4:00-5:00 Interactive Break-Out Discussion Groups
Concurrent break-out discussion groups are interactive, guided discussions hosted by a facilitator or set of co-facilitators to discuss some of the more poignant questions facing the industry. Delegates will join a table of interest to them and become an active part of the discussion at hand. It is an informal yet informative format that allows attendees to learn from each other and make some new contacts. To get the most out of this interactive format please come prepared to: share examples from your work, vet some ideas with your peers, be a part of group interrogation and problem solving, and, most importantly, participate in active idea sharing.
TABLE 1: Integration of 3-D and 2-D structural information, for instance the ones from the PDB with those from PubChem
Host: Talapady Bhat, Ph.D., Project Leader, Biochemical Science, NIST
• The need (if any) for the Integration of 2-D and 3-D small molecule structural data
• What are current approaches and break through technologies and what are their limitations
• Semantic Web Concepts and rule-based structural ontologies for the integration of 2-D and
3-D structural data
TABLE 2: Use of Structure-Based Drug Design to Address Drug Resistance
Hosts: Juswinder Singh, Ph.D., Founder and CSO, Avila Therapeutics, Inc.
David Dalgarno, Ph.D., Vice President, Research Technologies, ARIAD Pharmaceuticals, Inc.
• How useful is SBDD in addressing drug resistance mutations
• What are the strengths and weaknesses of the current computational approaches
• Do we see any breakthrough technologies emerging in the near-term
TABLE 3: Computational Directions for Structure-Based Lead Optimization
Host: W. Patrick Walters, Ph.D., Senior Research Fellow, Group Head, Computational Drug Discovery Technologies, Vertex Pharmaceuticals, Inc.
• What constitutes a reliable validation of structure-based lead optimization tools, do real validations exist in the literature?
• Is docking and scoring a viable solution for lead optimization, how well do empirical scoring functions predict binding affinity?
• Can we use intermediate computational techniques such as MMPBSA/MMGBSA to drive a lead optimization program?
• Are more rigorous techniques such as FEP “ready for prime time”, where do improvements need to be made?
TABLE 4: Do We Get the Most Out of the Structural information in the PDB? Tips and Lessons Learned
Host: José Duca, Ph.D., Senior Principal Scientist, 3D - Drug Design Department, Merck Research Laboratories
TABLE 5: Why Aren’t We Designing the Perfect Drug as Soon as We Have a Crystal Structure?
Hosts: Rama Kondru, Ph.D., Principal Research Scientist, Hoffmann-La Roche
Ms.
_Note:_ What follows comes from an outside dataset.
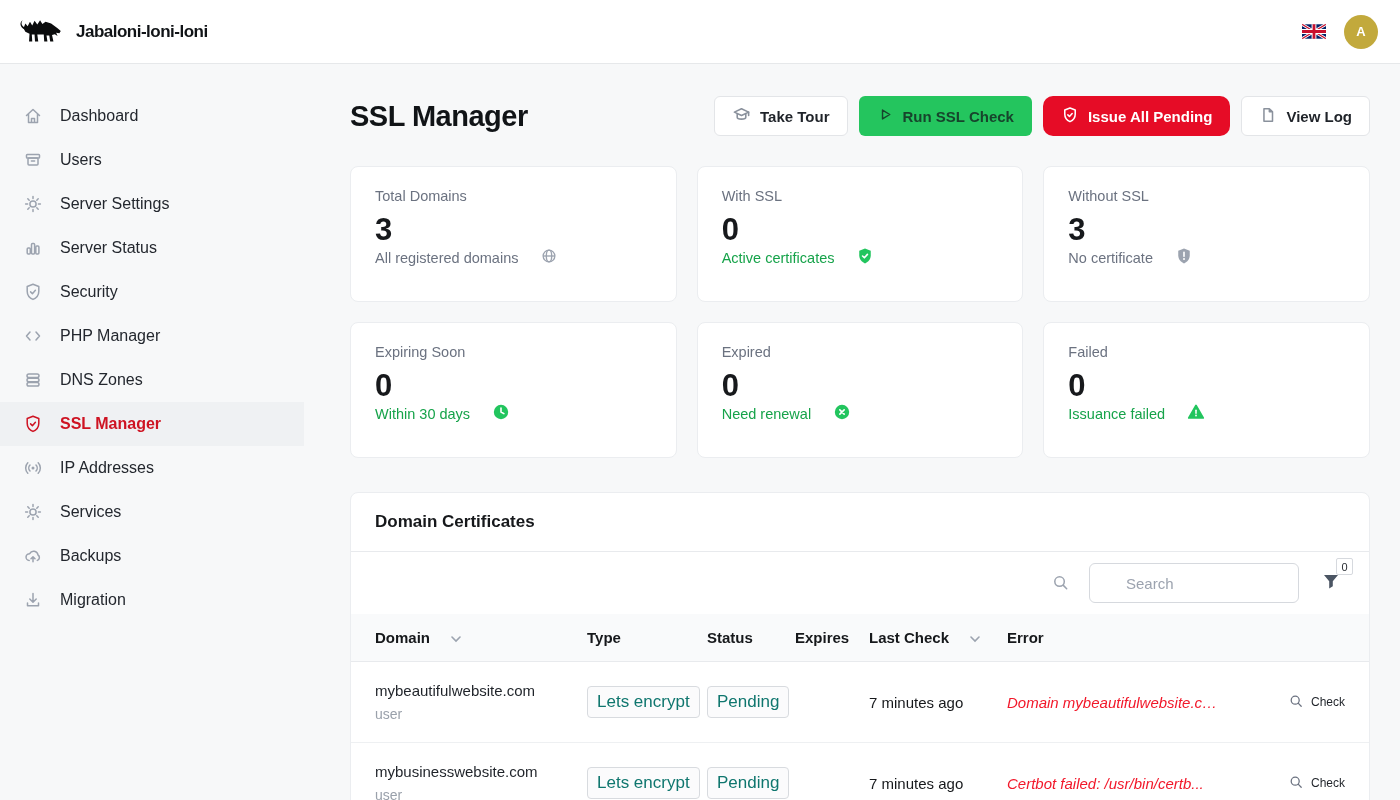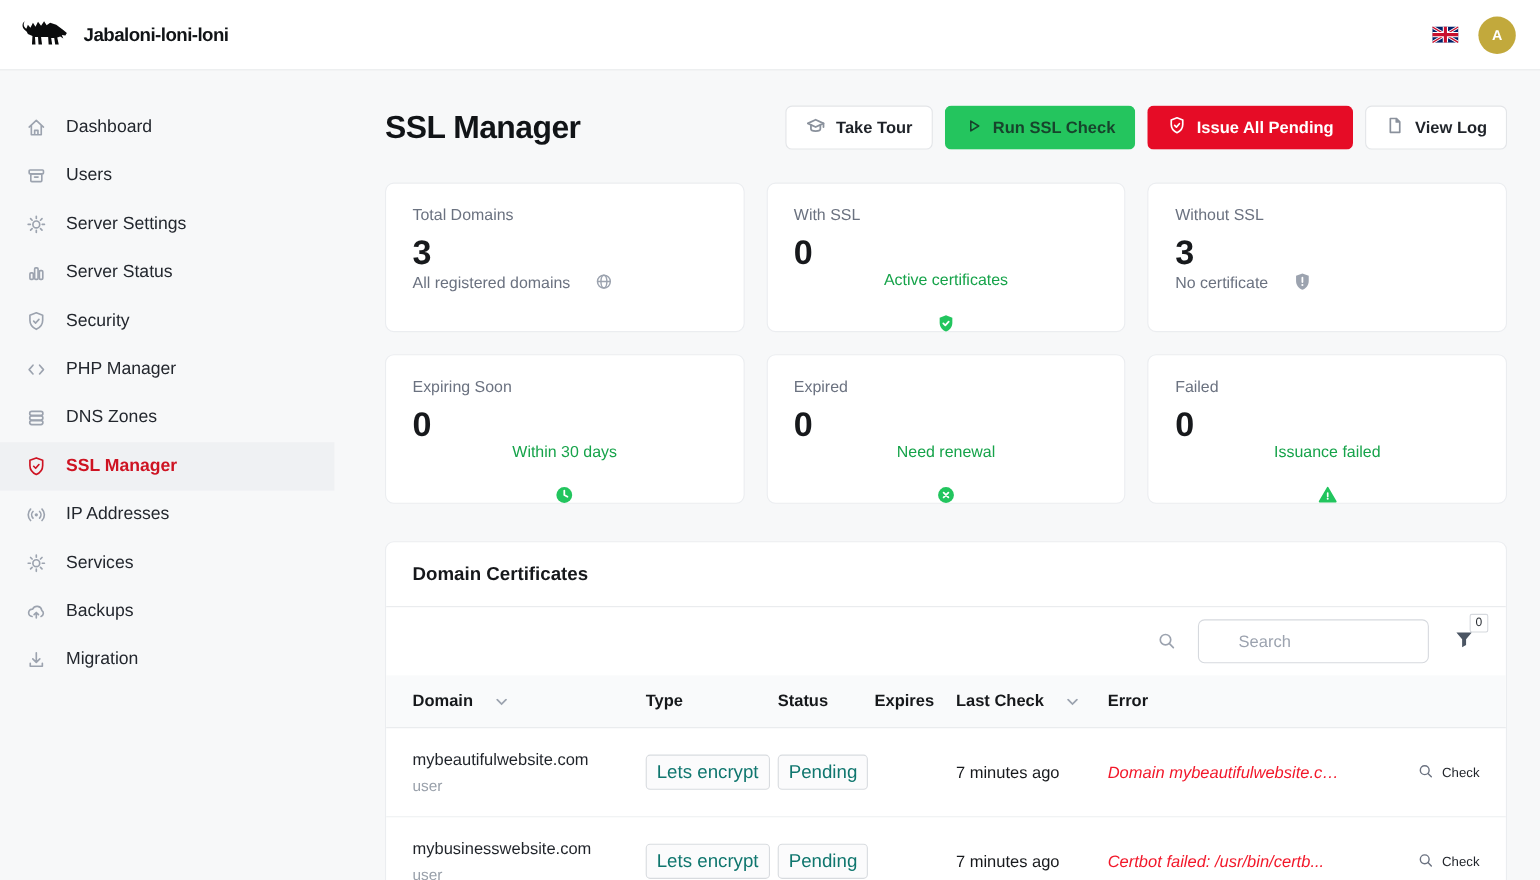"Issue All Pending" .btn-red { border-radius: none -> 10px }
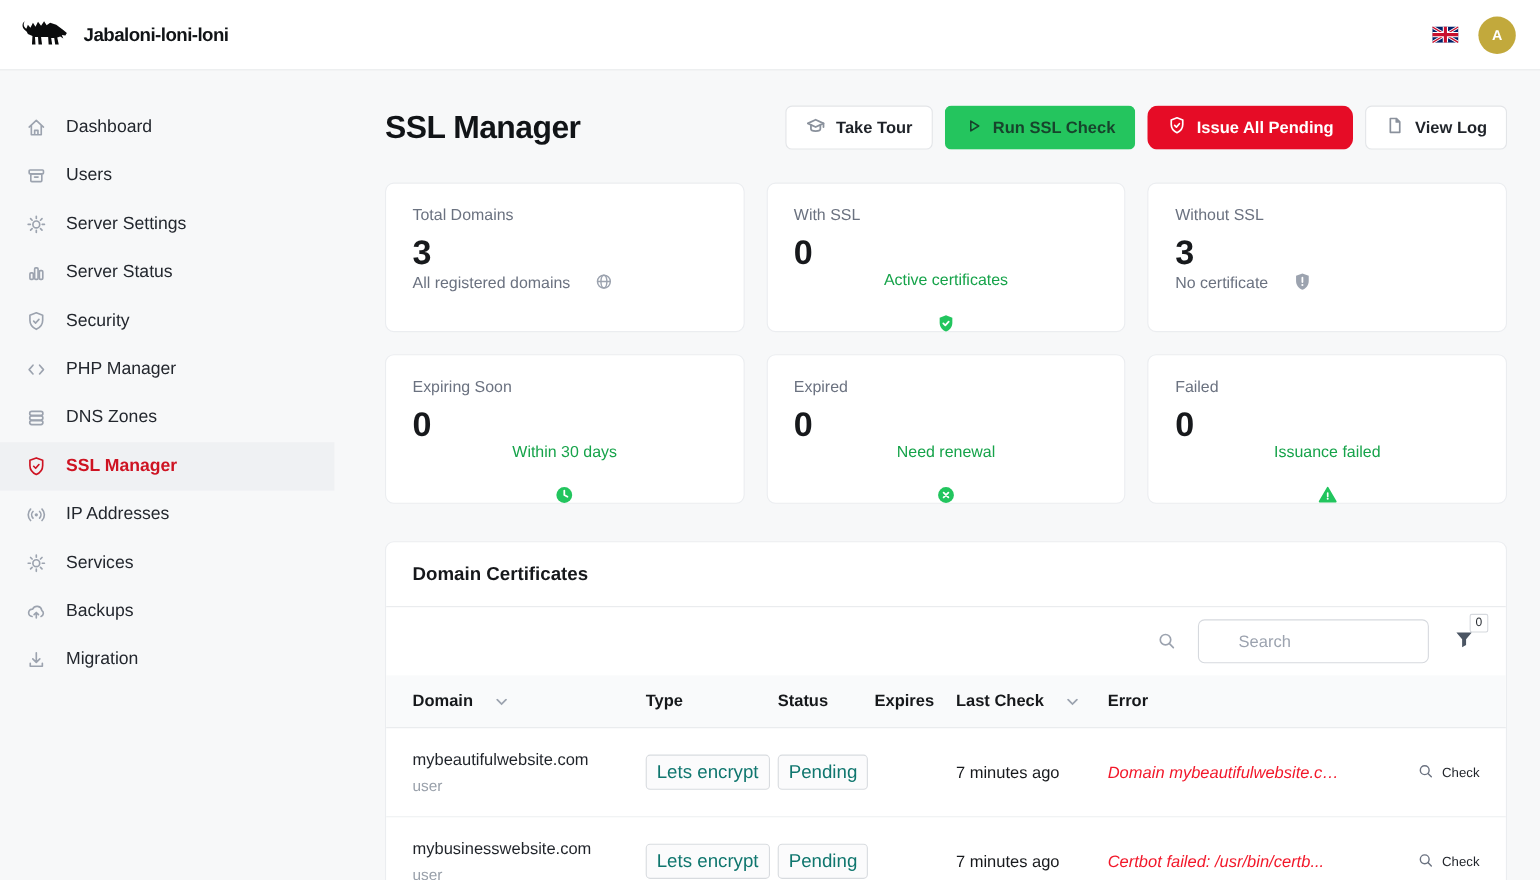"Active certificates" .tone-green { flex-direction: column -> none }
Elizabeth Sourial, Director, Scientific Services, Chemical Computing Group Inc.
• What are the current limitations of structure based design?
• How do we handle protein flexibility?
• What are the key protein-ligand interactions that we do not understand – like long range electrostatics?
• What are the new methods that can change the landscape in the future, if any?
TABLE 6: The Role of Structural Waters in Drug Design
Host: Woody Sherman, Ph.D., Vice President, Applications Science, Schrodinger, Inc.
• When is it best to bridge versus displace a water molecule?
• Should certain structural water molecules be avoided?
• Can activity cliffs be explained by waters?
TABLE 7: Matching SBDD Approaches with Targets: Do We Know How to Optimize Our Protocols?
Host: Sid Topiol, Ph.D., Head of US Computational Chemistry and Structural Investigations, Lundbeck Research, USA
• With numerous computational options (e.g., protein and/or ligand flexibility, homology modeling, energetic approximations, solvation effects) and target considerations
(e.g., X-ray resolution, multiple states), are we equipped to identify the best protocols?
• What role, if any, should be played by ligand-based methods in conjunction with SBDD?
• Experimental insights from protein/ligand interactions; are ligand methods (MedChem) or protein methods (X-ray, mutation) more informative?
TABLE 8:The Issue of Protein Flexibility in the Structure-Based Drug Design
Host: Jie Zheng, Ph.D., Associate Member, Department of Structural Biology, St. Jude Children’s Research Hospital
TABLE 9: Getting Around Scoring
Hosts: Matthias Rarey, Ph.D., Professor & Managing Director, ZBH Center for Bioinformatics, University of Hamburg
Chris Williams, Ph.D., Principal Scientist, Chemical Computing Group (CCG)
The development of accurate protein-ligand scoring functions is the bottleneck for structure-based drug design over the past 20 years. In contrast of thinking how to improve
existing methods by another few percent, the focus of the discussion should be how to circumvent this difficult question:
• Are target-based scoring methods a solution?
• Can we develop classification schemes (binder - non binder), even if we are not able to make a good energy estimate?
• Is ranking simpler than scoring and if yes, can we make use of this?